I think you can use this to handle polygons with holes as well.
Otherwise you could write the triangulation yourself. But it is not trivial to get a robust and fast implementation working.
Good luck.
Author
Yeah, ernow got it right, I want to cut one or more holes in a concave/convex polygon.
And no, I am not using OpenGL, I am using OpenInventor, though I wouldnt mind do it manually as long as I have the algorithm.
And no, I am not using OpenGL, I am using OpenInventor, though I wouldnt mind do it manually as long as I have the algorithm.
I just did this.
yuck, the outer polygons should be triangles. Perform the decal clipping algorithm for each of these triangles. There will be more subdivisions, but this is only a handful of vertices we're talking about. 40 vertices is nothing once it's been calculated and splatted on the wall... unlike using the stencil buffer which is also quite fast, but requires extra rendering each frame.
I couldn't find any, so I did my own approach. I realized that it's possible to represent the outer triangles (world geometry) as three planes.
pseudo code:
for each triangle point
TrianglePlane = PlaneFromPoints(tripoint, tripoint[(i+1)%3], tripoint + triangle_normal)
Flip the planes if necessary so that they face away from the third point each. The third point of each triangle is tripoint[(i+2)%3]. When I did this, I'm pretty sure that the number of flips was 0 due to the order.
Now if you begin a decal as 4 points, collect all the nearby coplanar triangles. Of these, collect the triangles that surrounds at least one point of the decal (if a decal point is inside each of the three planes of the triangle).
With this 4 point starting decal, do the following for each of these collected world triangles:
find and add the line segment intersections for each decal point within the triangle going towards the next decal point (only the starting ones, not the extras calculated). Discard any starting points outside the triangle, keep the ones inside. Turn all the points into a set of triangles (usually a fan)... this is a convex shape, there are many ways to do this. If you use a linked list, then the points should be in order depending on how you do it =)

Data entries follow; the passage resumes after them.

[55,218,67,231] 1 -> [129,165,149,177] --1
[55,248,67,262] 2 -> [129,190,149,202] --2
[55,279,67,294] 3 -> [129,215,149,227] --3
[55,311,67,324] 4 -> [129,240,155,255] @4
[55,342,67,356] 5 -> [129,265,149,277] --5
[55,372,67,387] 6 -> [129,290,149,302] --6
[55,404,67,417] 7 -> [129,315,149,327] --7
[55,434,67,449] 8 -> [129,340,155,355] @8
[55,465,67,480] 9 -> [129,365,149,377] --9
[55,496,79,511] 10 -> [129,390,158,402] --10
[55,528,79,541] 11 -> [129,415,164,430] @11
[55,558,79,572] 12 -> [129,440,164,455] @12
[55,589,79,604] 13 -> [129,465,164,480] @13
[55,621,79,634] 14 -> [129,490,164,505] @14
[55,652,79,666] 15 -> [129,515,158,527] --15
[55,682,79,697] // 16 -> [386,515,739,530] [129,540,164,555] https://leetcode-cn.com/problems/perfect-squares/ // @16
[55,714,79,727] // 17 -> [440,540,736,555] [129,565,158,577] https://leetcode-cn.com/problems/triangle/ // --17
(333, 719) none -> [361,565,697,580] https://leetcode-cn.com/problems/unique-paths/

Then possible save into one huge decal, but it's not necessary. If there's an easier method then I'm all ears (if it doesn't involve the stencil buffer).

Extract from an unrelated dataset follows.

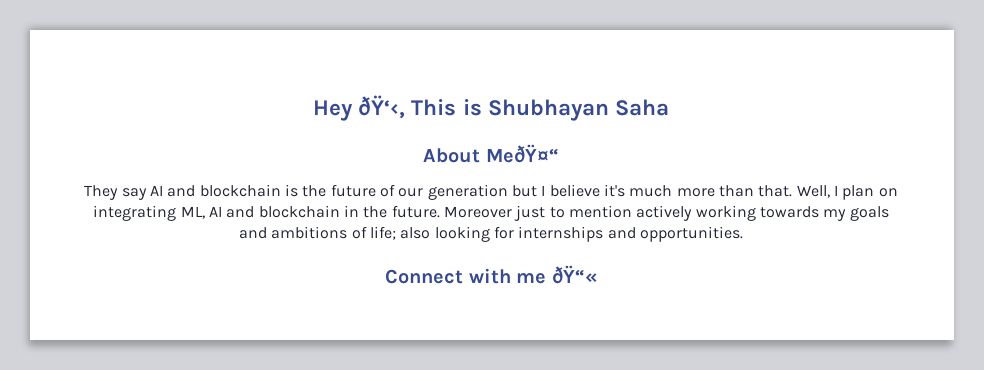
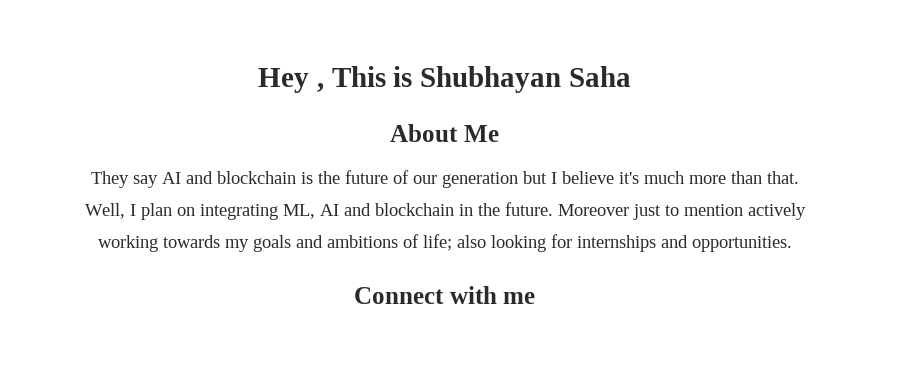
[358,95,406,119] ðŸ‘‹, -> [316,83,324,92] ,
[485,144,559,163] MeðŸ¤“ -> [463,125,499,142] Me
[551,265,597,284] ðŸ“« -> (536, 298) none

Quote:Original post by lifeless
An "outer polygon" with N-vertices (could be concave)
yuck, the outer polygons should be triangles. Perform the decal clipping algorithm for each of these triangles. There will be more subdivisions, but this is only a handful of vertices we're talking about. 40 vertices is nothing once it's been calculated and splatted on the wall... unlike using the stencil buffer which is also quite fast, but requires extra rendering each frame.

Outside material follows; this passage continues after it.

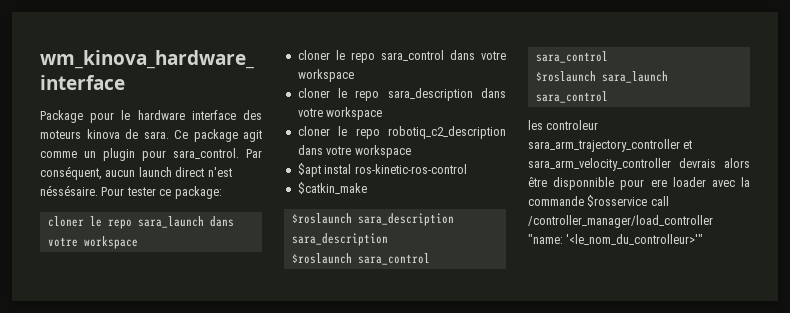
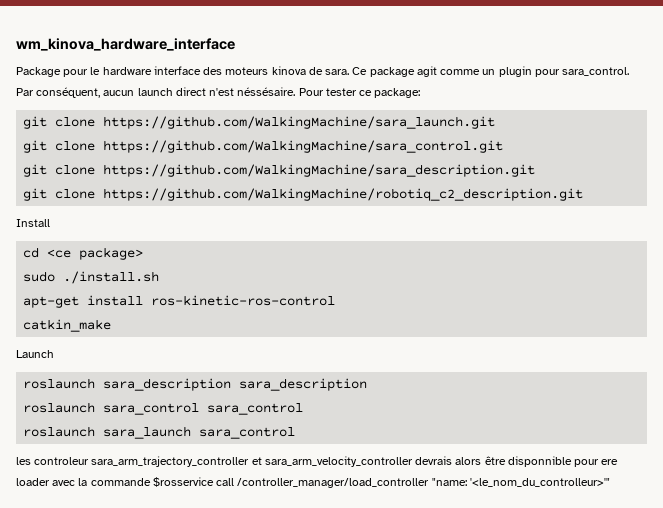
[47,216,234,229] [47,236,138,249] [297,50,506,63] [297,69,354,82] [297,88,506,101] [297,107,383,120] [297,126,506,139] [297,145,411,158] [297,163,467,177] [297,182,367,194] [291,213,352,224] cloner le repo sara_launch dans votre workspace // cloner le repo sara_control dans votre workspace // cloner le repo sara_description dans votre workspace // cloner le repo robotiq_c2_description dans votre workspace // $apt instal ros-kinetic-ros-control // $catkin_make // $roslaunch -> [23,116,496,129] [23,140,504,153] [23,164,536,177] [23,188,584,201] [16,219,50,227] [23,247,144,260] [23,271,160,284] [23,295,336,308] [23,319,112,332] [16,350,54,358] [23,378,96,389] git clone https://github.com/WalkingMachine/sara_launch.git // git clone https://github.com/WalkingMachine/sara_control.git // git clone https://github.com/WalkingMachine/sara_description.git // git clone https://github.com/WalkingMachine/robotiq_c2_description.git // Install // cd <ce package> // sudo ./install.sh // apt-get install ros-kinetic-ros-control // catkin_make // Launch // roslaunch
[291,253,352,264] $roslaunch -> [23,402,96,413] roslaunch
[535,71,596,82] $roslaunch -> [23,426,96,437] roslaunch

Quote:Original post by lifeless
Now, I need an algorithm that can create a triangle mesh of all the faces that should be on the clipped polygon.
I couldn't find any, so I did my own approach. I realized that it's possible to represent the outer triangles (world geometry) as three planes.
pseudo code:
for each triangle point
TrianglePlane = PlaneFromPoints(tripoint, tripoint[(i+1)%3], tripoint + triangle_normal)
Flip the planes if necessary so that they face away from the third point each. The third point of each triangle is tripoint[(i+2)%3]. When I did this, I'm pretty sure that the number of flips was 0 due to the order.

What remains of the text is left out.